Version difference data
================

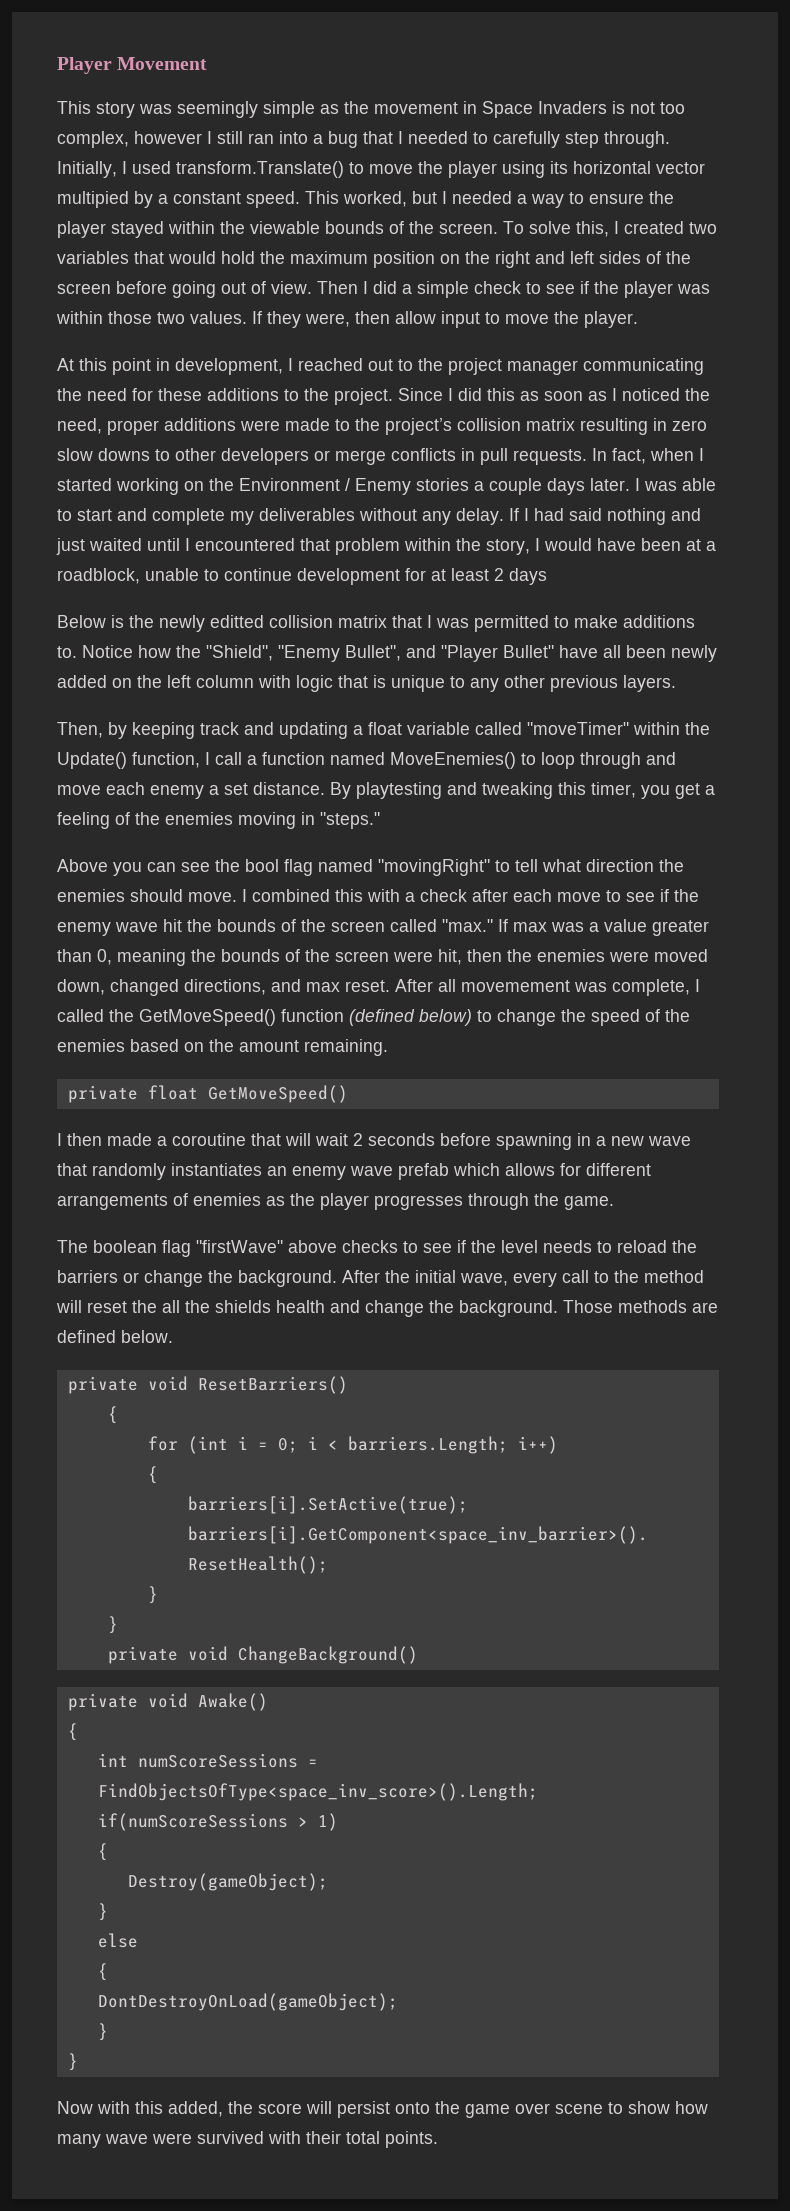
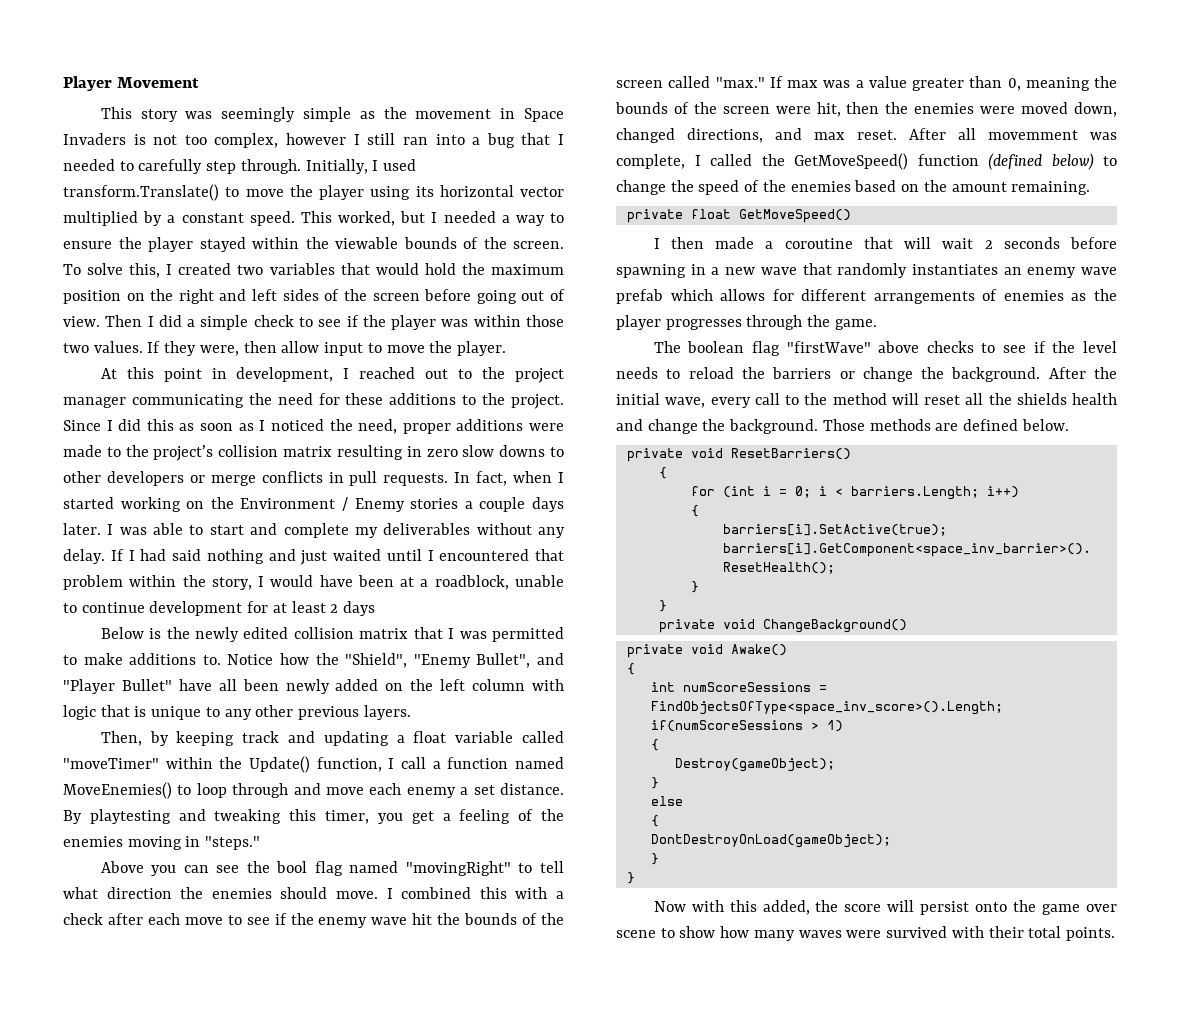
- Initially, I used transform.Translate() to move the player using its horizontal vector multipied by a constant speed.
+ Initially, I used transform.Translate() to move the player using its horizontal vector multiplied by a constant speed.
- Below is the newly editted collision matrix that I was permitted to make additions to.
+ Below is the newly edited collision matrix that I was permitted to make additions to.
- After all movemement was complete, I called the GetMoveSpeed() function (defined below) to change the speed of the enemies based on the amount remaining.
+ After all movemment was complete, I called the GetMoveSpeed() function (defined below) to change the speed of the enemies based on the amount remaining.
- After the initial wave, every call to the method will reset the all the shields health and change the background.
+ After the initial wave, every call to the method will reset all the shields health and change the background.
- Now with this added, the score will persist onto the game over scene to show how many wave were survived with their total points.
+ Now with this added, the score will persist onto the game over scene to show how many waves were survived with their total points.

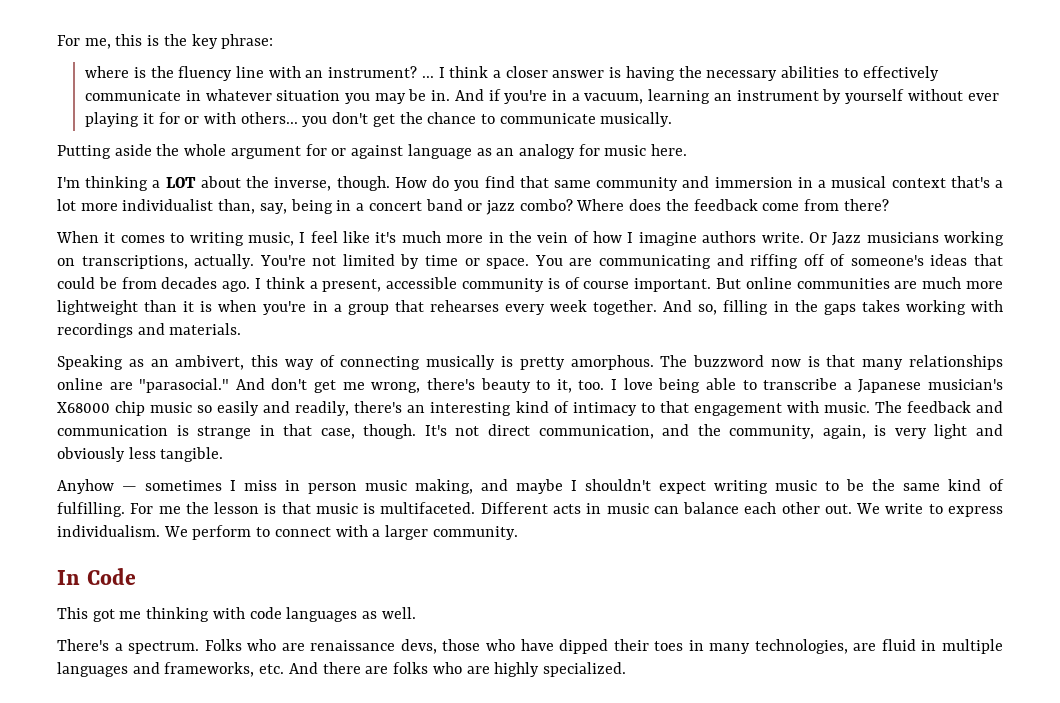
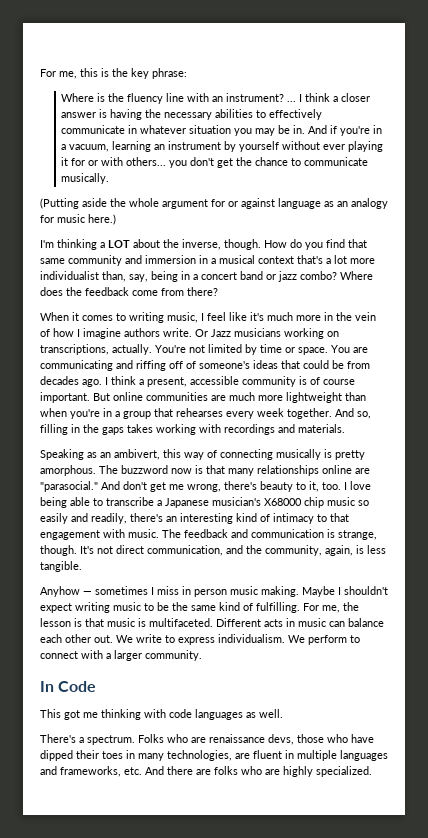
- where is the fluency line with an instrument? ...
+ Where is the fluency line with an instrument? ...
- Putting aside the whole argument for or against language as an analogy for music here.
+ (Putting aside the whole argument for or against language as an analogy for music here.)
- But online communities are much more lightweight than it is when you're in a group that rehearses every week together.
+ But online communities are much more lightweight than when you're in a group that rehearses every week together.
- The feedback and communication is strange in that case, though.
+ The feedback and communication is strange, though.
- It's not direct communication, and the community, again, is very light and obviously less tangible.
+ It's not direct communication, and the community, again, is less tangible.
- Anyhow — sometimes I miss in person music making, and maybe I shouldn't expect writing music to be the same kind of fulfilling.
+ Anyhow — sometimes I miss in person music making. Maybe I shouldn't expect writing music to be the same kind of fulfilling.
- For me the lesson is that music is multifaceted.
+ For me, the lesson is that music is multifaceted.
- Folks who are renaissance devs, those who have dipped their toes in many technologies, are fluid in multiple languages and frameworks, etc. And there are folks who are highly specialized.
+ Folks who are renaissance devs, those who have dipped their toes in many technologies, are fluent in multiple languages and frameworks, etc. And there are folks who are highly specialized.

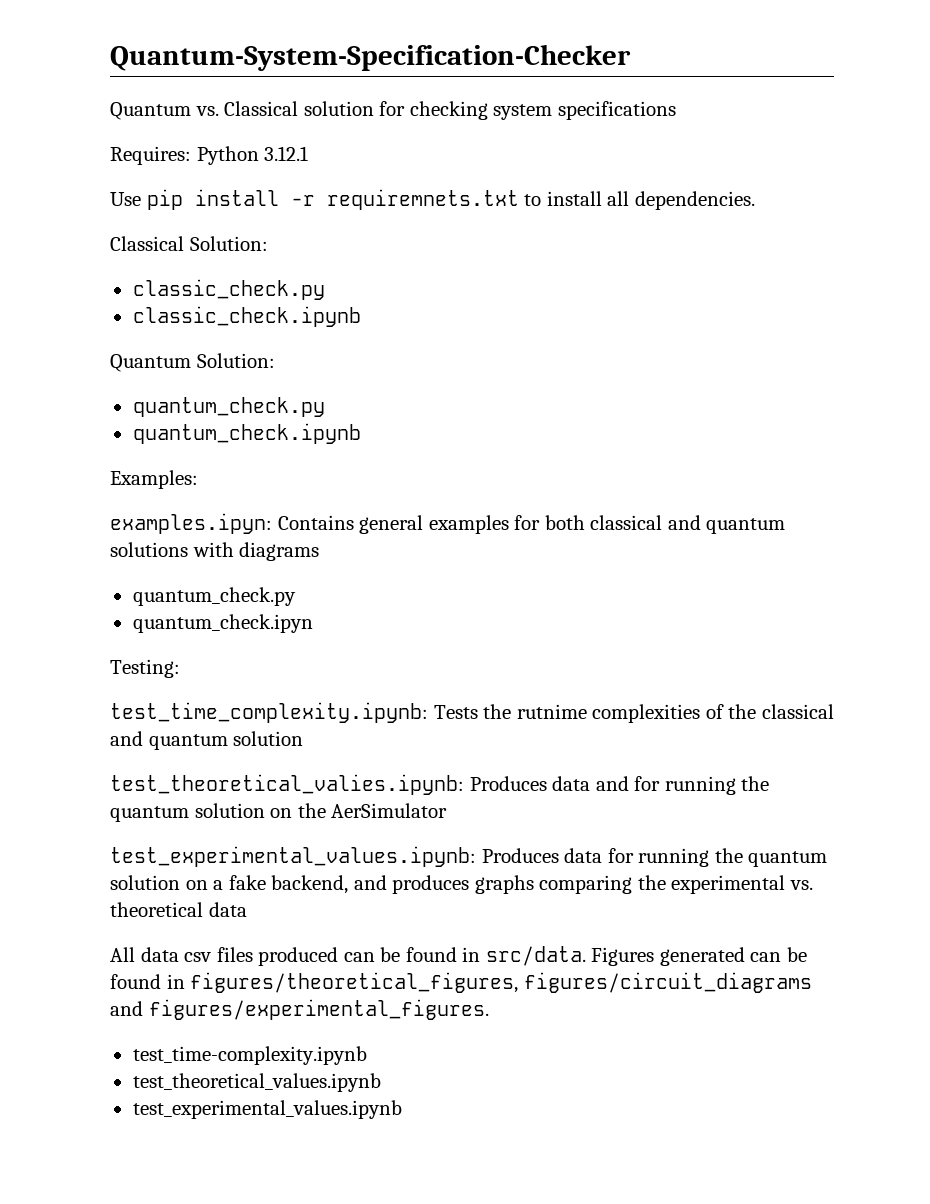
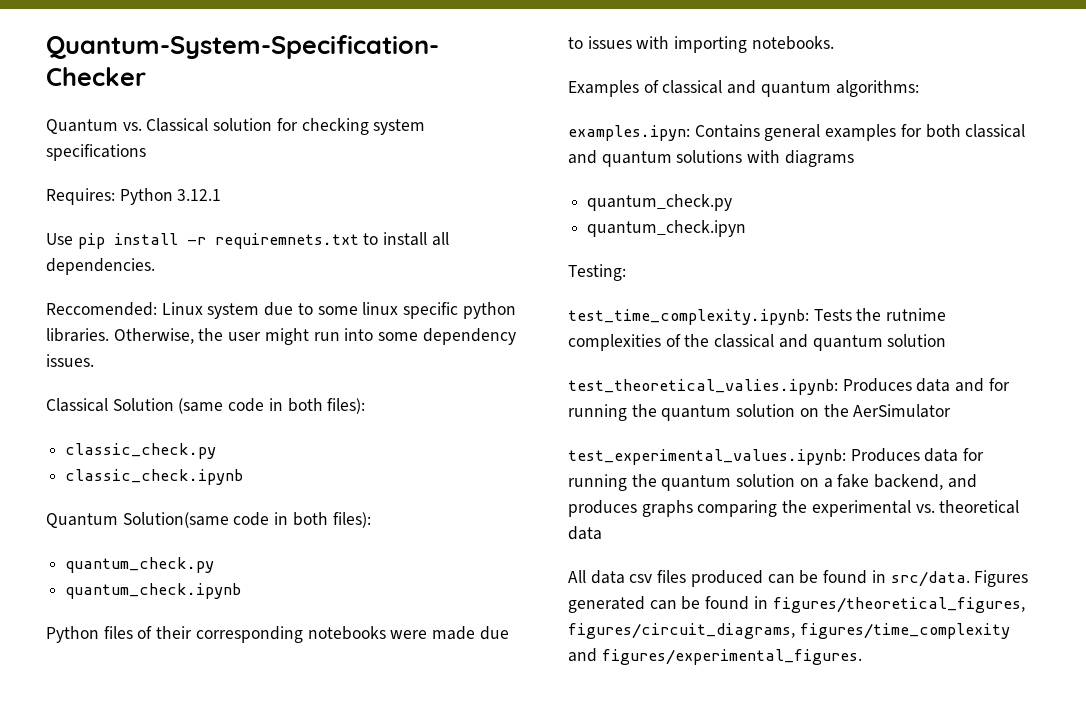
- Classical Solution:
+ Reccomended: Linux system due to some linux specific python libraries. Otherwise, the user might run into some dependency issues.
+ Classical Solution (same code in both files):
  classic_check.py
  classic_check.ipynb
- Quantum Solution:
+ Quantum Solution(same code in both files):
  quantum_check.py
  quantum_check.ipynb
- Examples:
+ Python files of their corresponding notebooks were made due to issues with importing notebooks.
+ Examples of classical and quantum algorithms:
- Figures generated can be found in figures/theoretical_figures, figures/circuit_diagrams and figures/experimental_figures.
+ Figures generated can be found in figures/theoretical_figures, figures/circuit_diagrams, figures/time_complexity and figures/experimental_figures.
- test_time-complexity.ipynb
- test_theoretical_values.ipynb
- test_experimental_values.ipynb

================

> What to work on: Transcribe the entries from their first line to the line that holds "multiplied by a constant speed.", both included, and skip every picture.

> Task result:
- Initially, I used transform.Translate() to move the player using its horizontal vector multipied by a constant speed.
+ Initially, I used transform.Translate() to move the player using its horizontal vector multiplied by a constant speed.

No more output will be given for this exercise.